§ DATASET CONTENT:
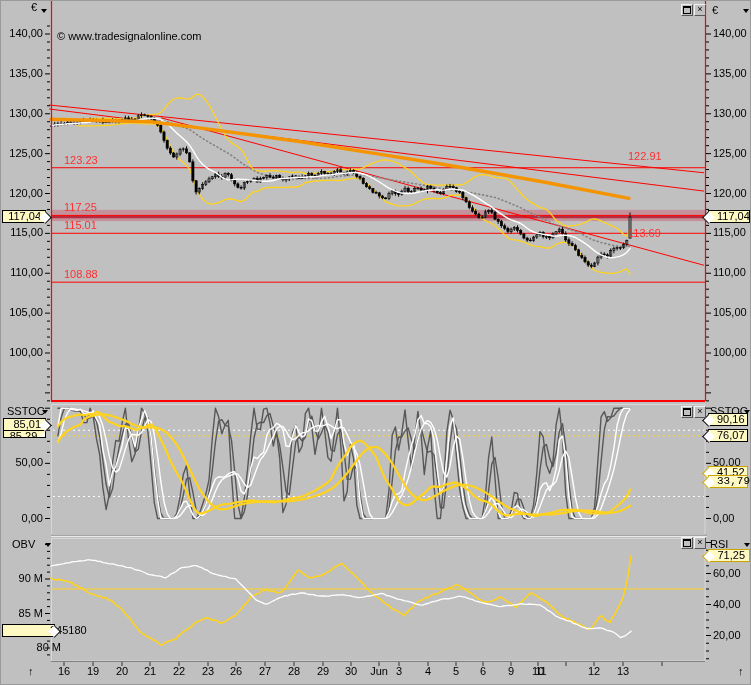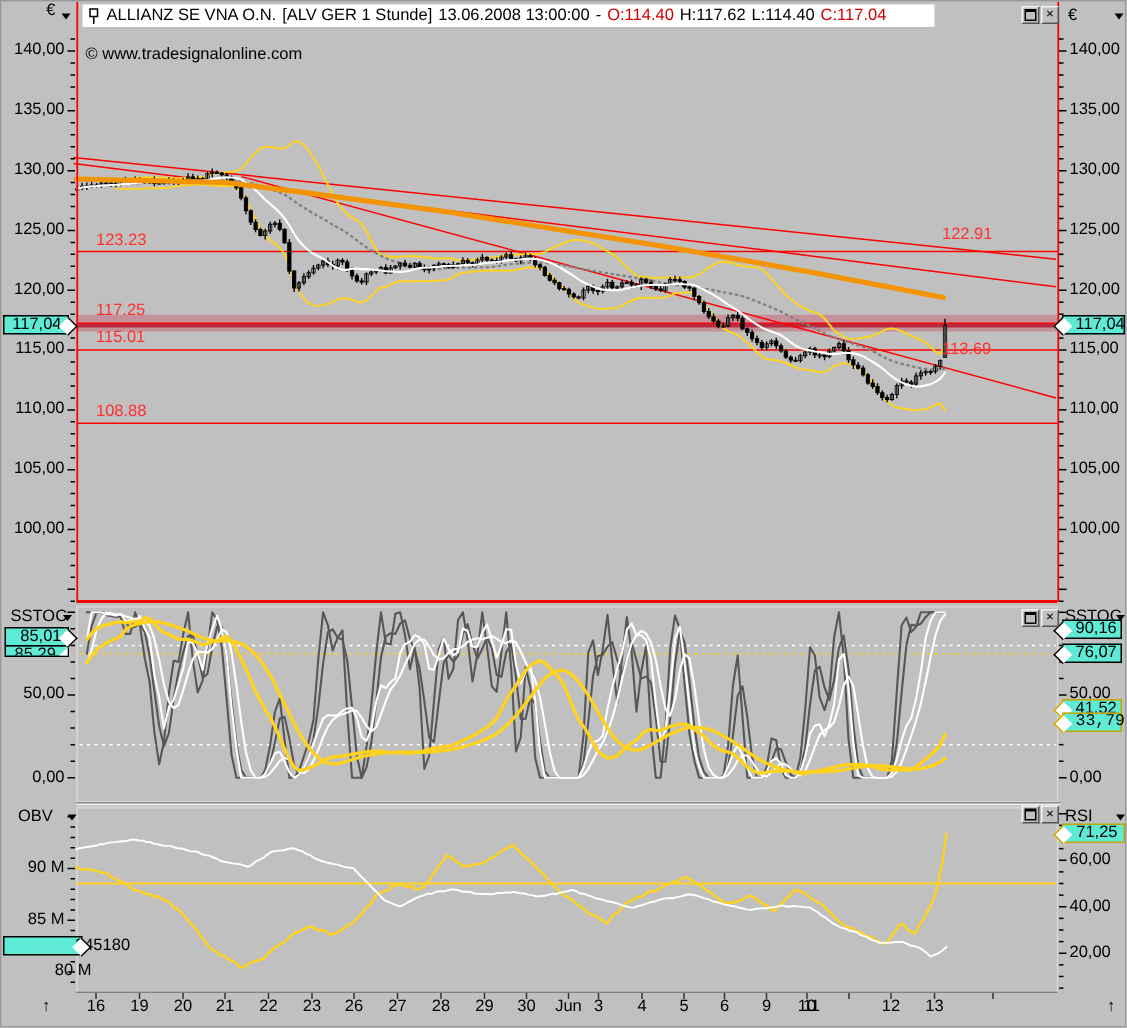"ALLIANZ SE VNA O.N." div.titlestrip { html: <div> <svg> <rect></rect> <line></line> </svg> <span>ALLIANZ SE VNA O.N.</span> <span>[ALV GER 1 Stunde]</span> <span>13.06.2008 13:00:00</span> <span>-</span> <span>O:114.40</span> <span>H:117.62</span> <span>L:114.40</span> <span>C:117.04</span> </div> -> none }
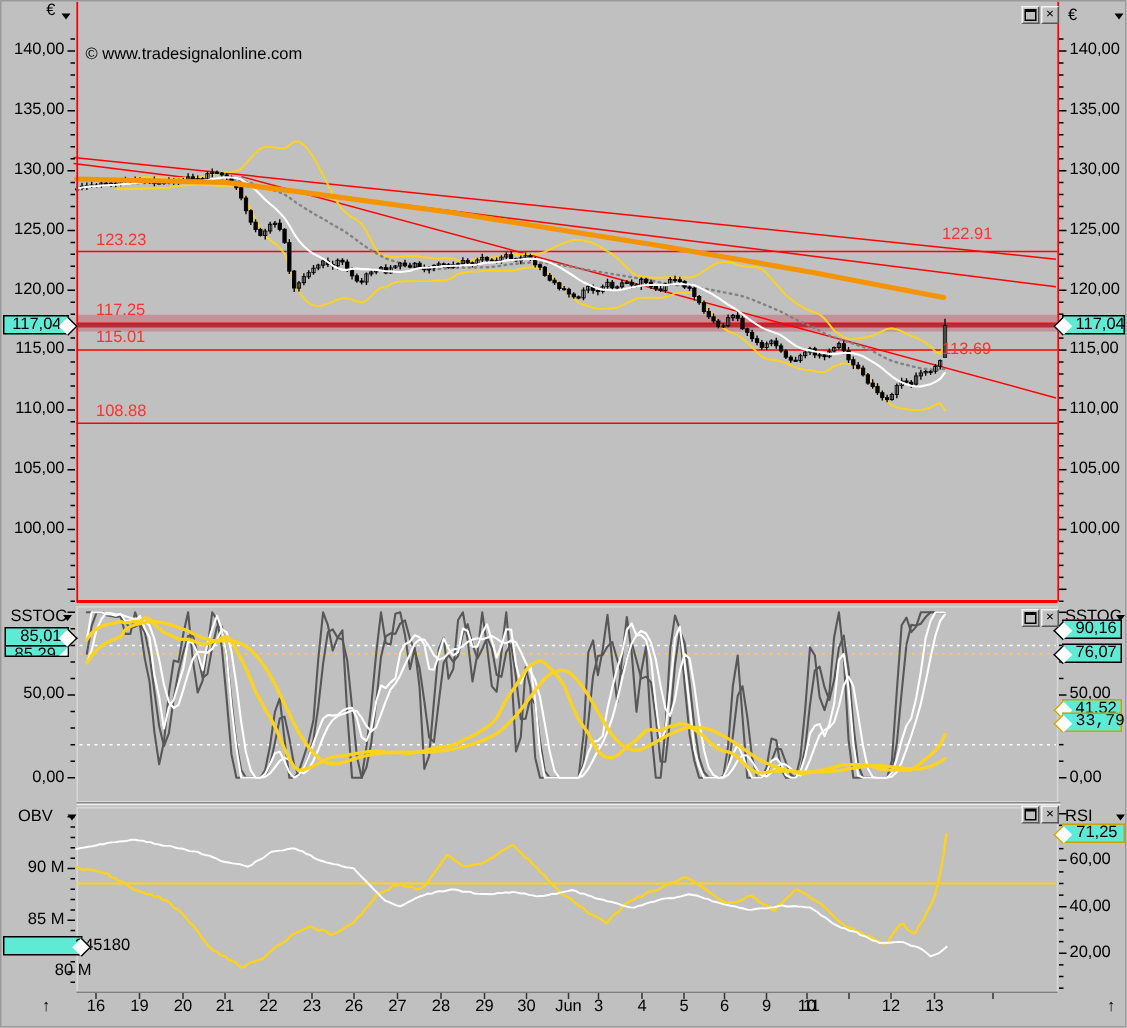"117,04" .co { background: #5eead4 -> #fef9c3 }
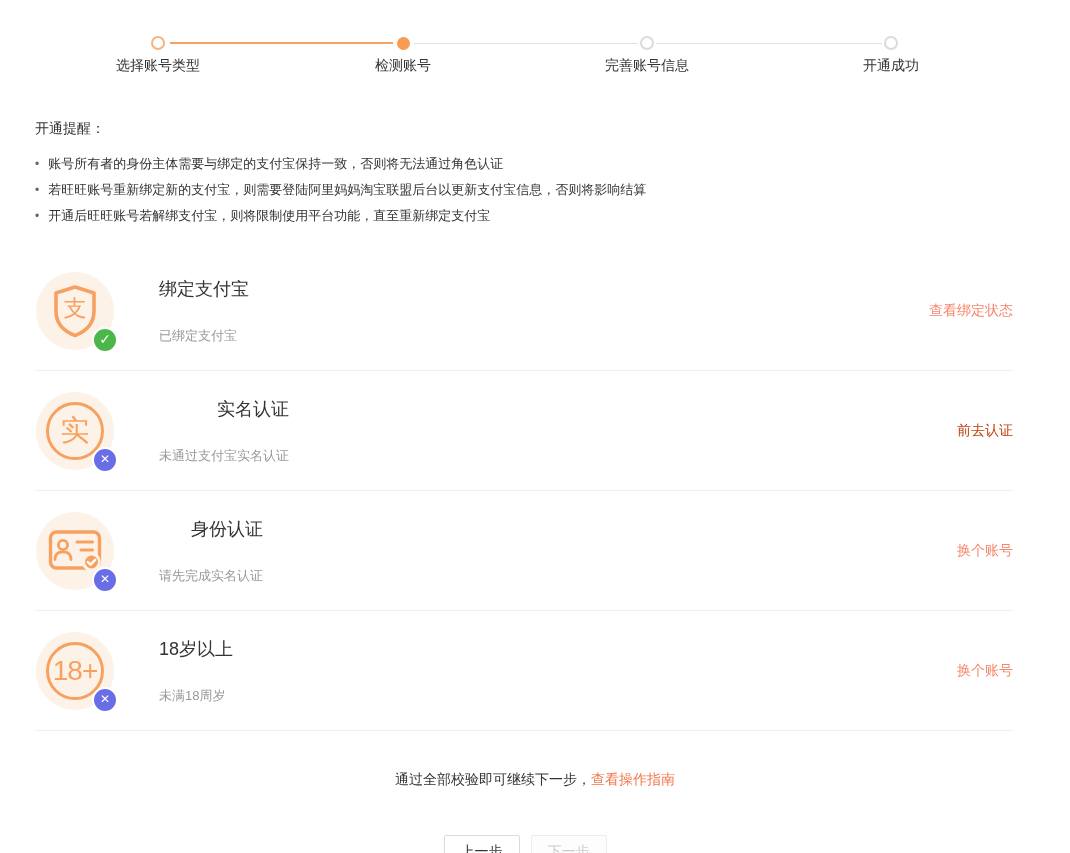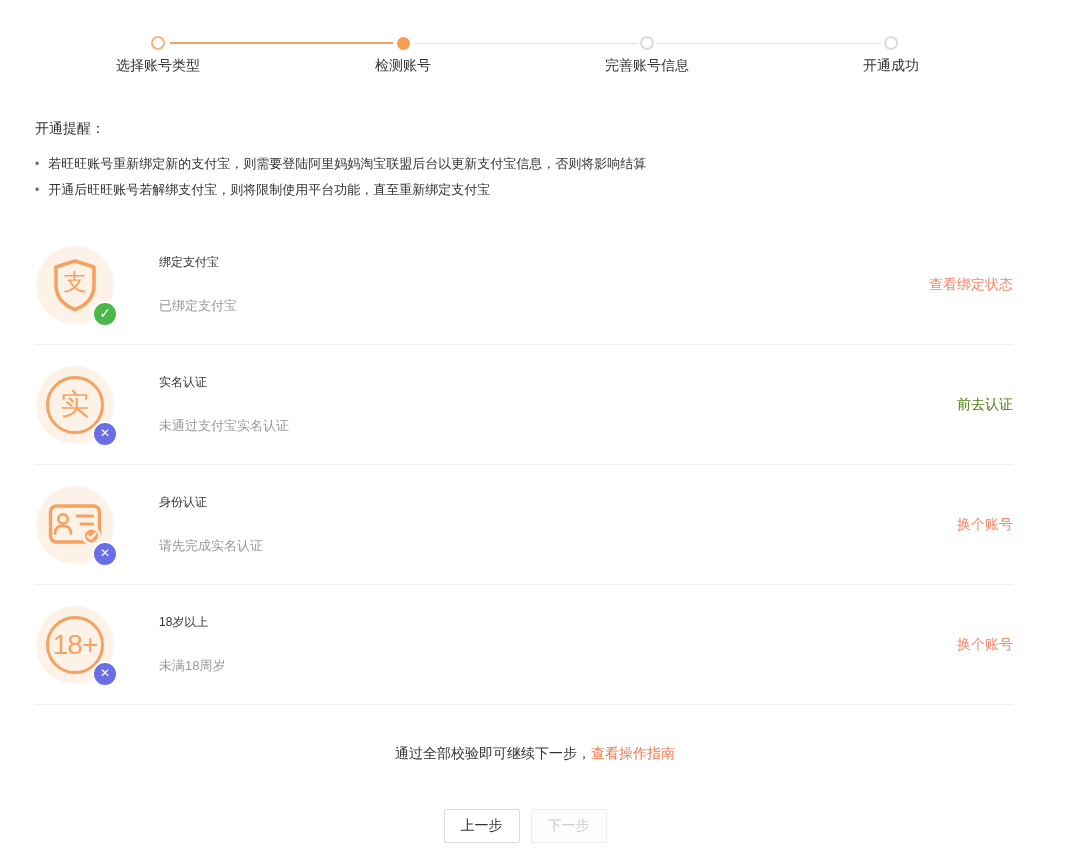"账号所有者的身份主体需要与绑定的支付宝保持一致，否则将无法通过角色认证" li { html: none -> <li>账号所有者的身份主体需要与绑定的支付宝保持一致，否则将无法通过角色认证</li> }
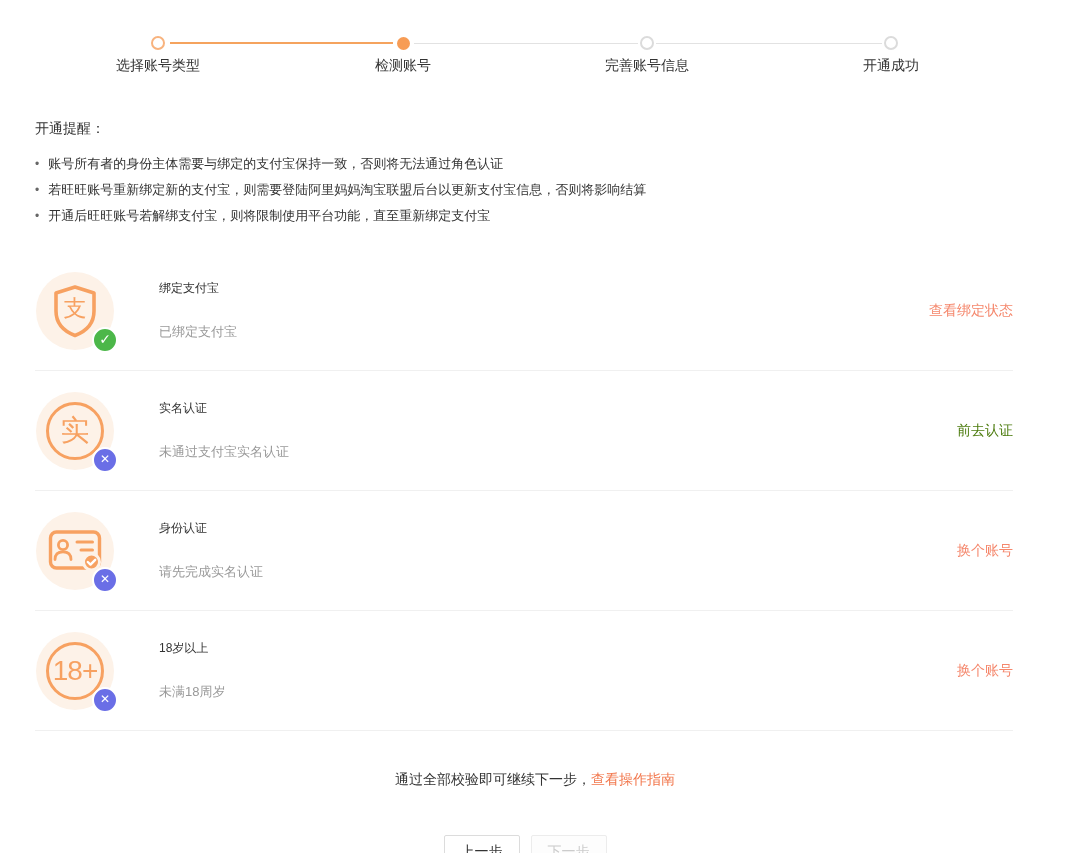"绑定支付宝" .check-title { font-size: 12px -> 18px; text-align: none -> right }
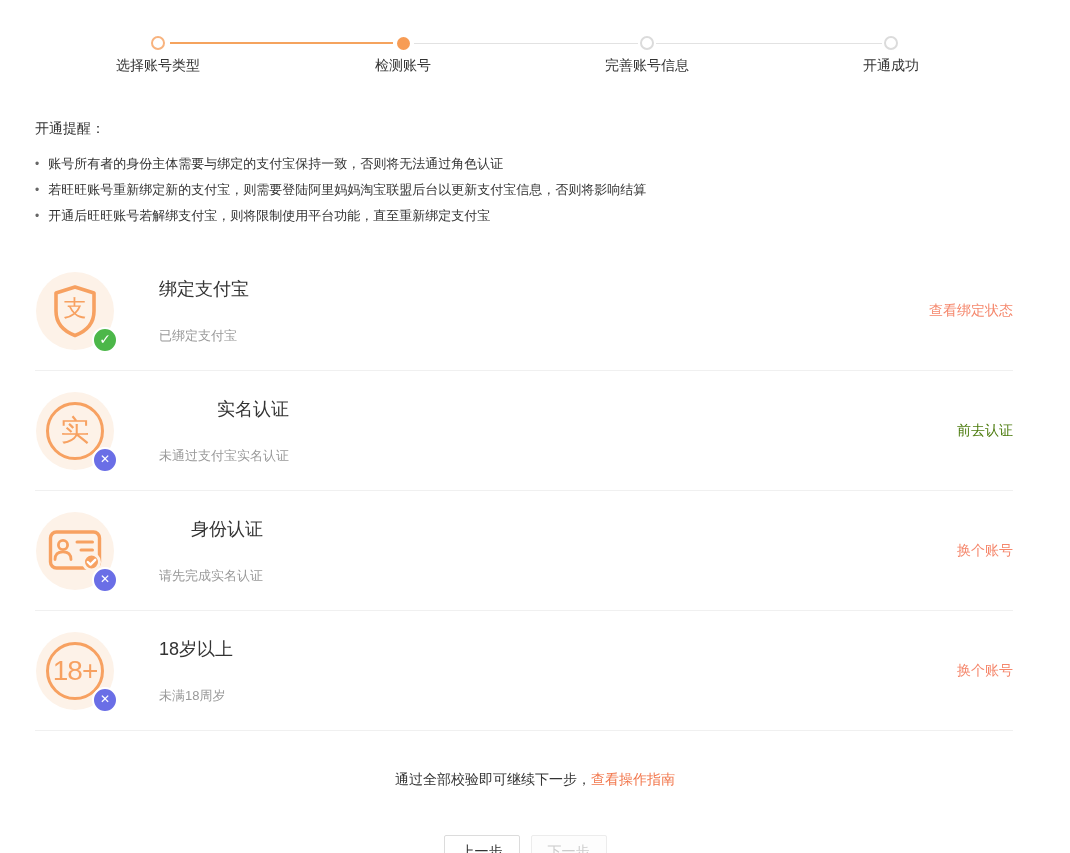"前去认证" a.check-action { color: #4d7c0f -> #c2410c }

§ EXERCISE BRIEF:
Every record above should be duplicated precisely, with the images removed.

§ RESPONSE:
"ALLIANZ SE VNA O.N." div.titlestrip { html: <div> <svg> <rect></rect> <line></line> </svg> <span>ALLIANZ SE VNA O.N.</span> <span>[ALV GER 1 Stunde]</span> <span>13.06.2008 13:00:00</span> <span>-</span> <span>O:114.40</span> <span>H:117.62</span> <span>L:114.40</span> <span>C:117.04</span> </div> -> none }
"117,04" .co { background: #5eead4 -> #fef9c3 }
"账号所有者的身份主体需要与绑定的支付宝保持一致，否则将无法通过角色认证" li { html: none -> <li>账号所有者的身份主体需要与绑定的支付宝保持一致，否则将无法通过角色认证</li> }
"绑定支付宝" .check-title { font-size: 12px -> 18px; text-align: none -> right }
"前去认证" a.check-action { color: #4d7c0f -> #c2410c }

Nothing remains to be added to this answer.